_DESCRIPTION OF THE TASK:_
Please make an exact transcription of the records, keeping the pictures out of it.

Stored entries:
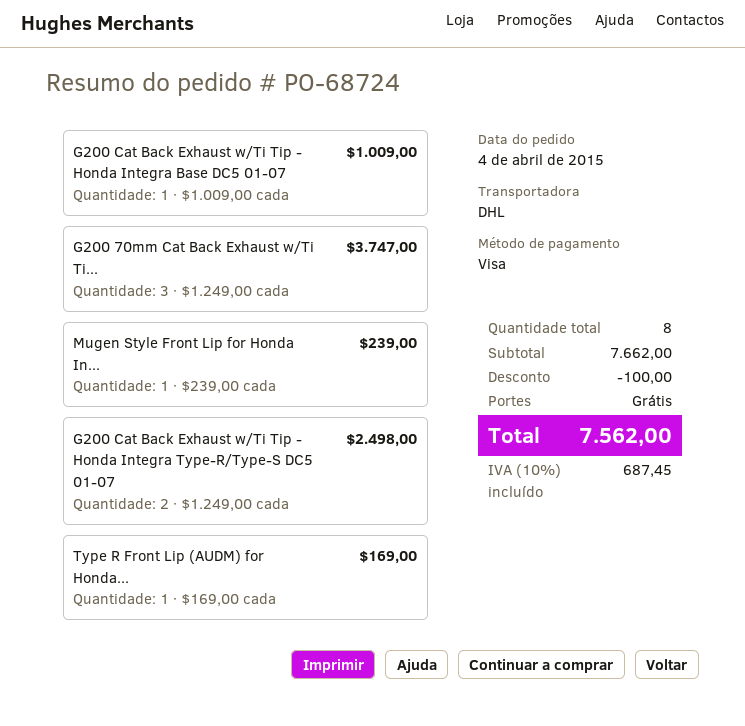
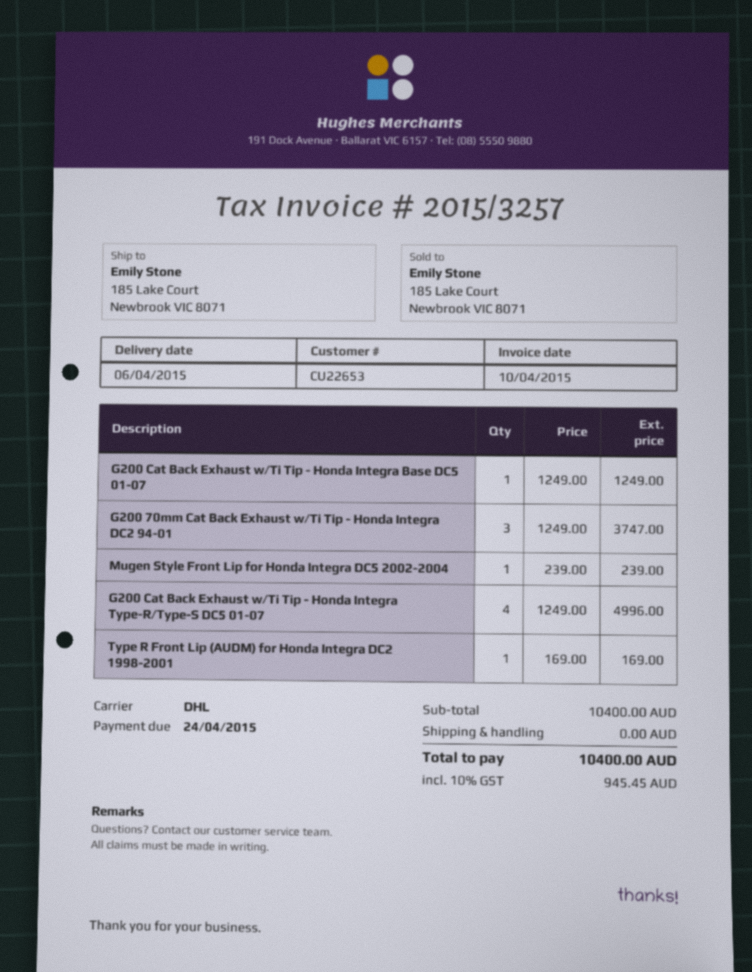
G200 Cat Back Exhaust w/Ti Tip - Honda Integra Base DC5 01-07: 1 x 1009.00 = 1009.00 -> 1 x 1249.00 = 1249.00
G200 Cat Back Exhaust w/Ti Tip - Honda Integra Type-R/Type-S DC5 01-07: 2 x 1249.00 = 2498.00 -> 4 x 1249.00 = 4996.00
subtotal: 7662.00 -> 10400.00
discount: 100.00 -> none
tax: 10% = 687.45 -> 10% = 945.45
total: 7562.00 -> 10400.00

_SOLUTION TO THIS PROBLEM:_
G200 Cat Back Exhaust w/Ti Tip - Honda Integra Base DC5 01-07: 1 x 1009.00 = 1009.00 -> 1 x 1249.00 = 1249.00
G200 Cat Back Exhaust w/Ti Tip - Honda Integra Type-R/Type-S DC5 01-07: 2 x 1249.00 = 2498.00 -> 4 x 1249.00 = 4996.00
subtotal: 7662.00 -> 10400.00
discount: 100.00 -> none
tax: 10% = 687.45 -> 10% = 945.45
total: 7562.00 -> 10400.00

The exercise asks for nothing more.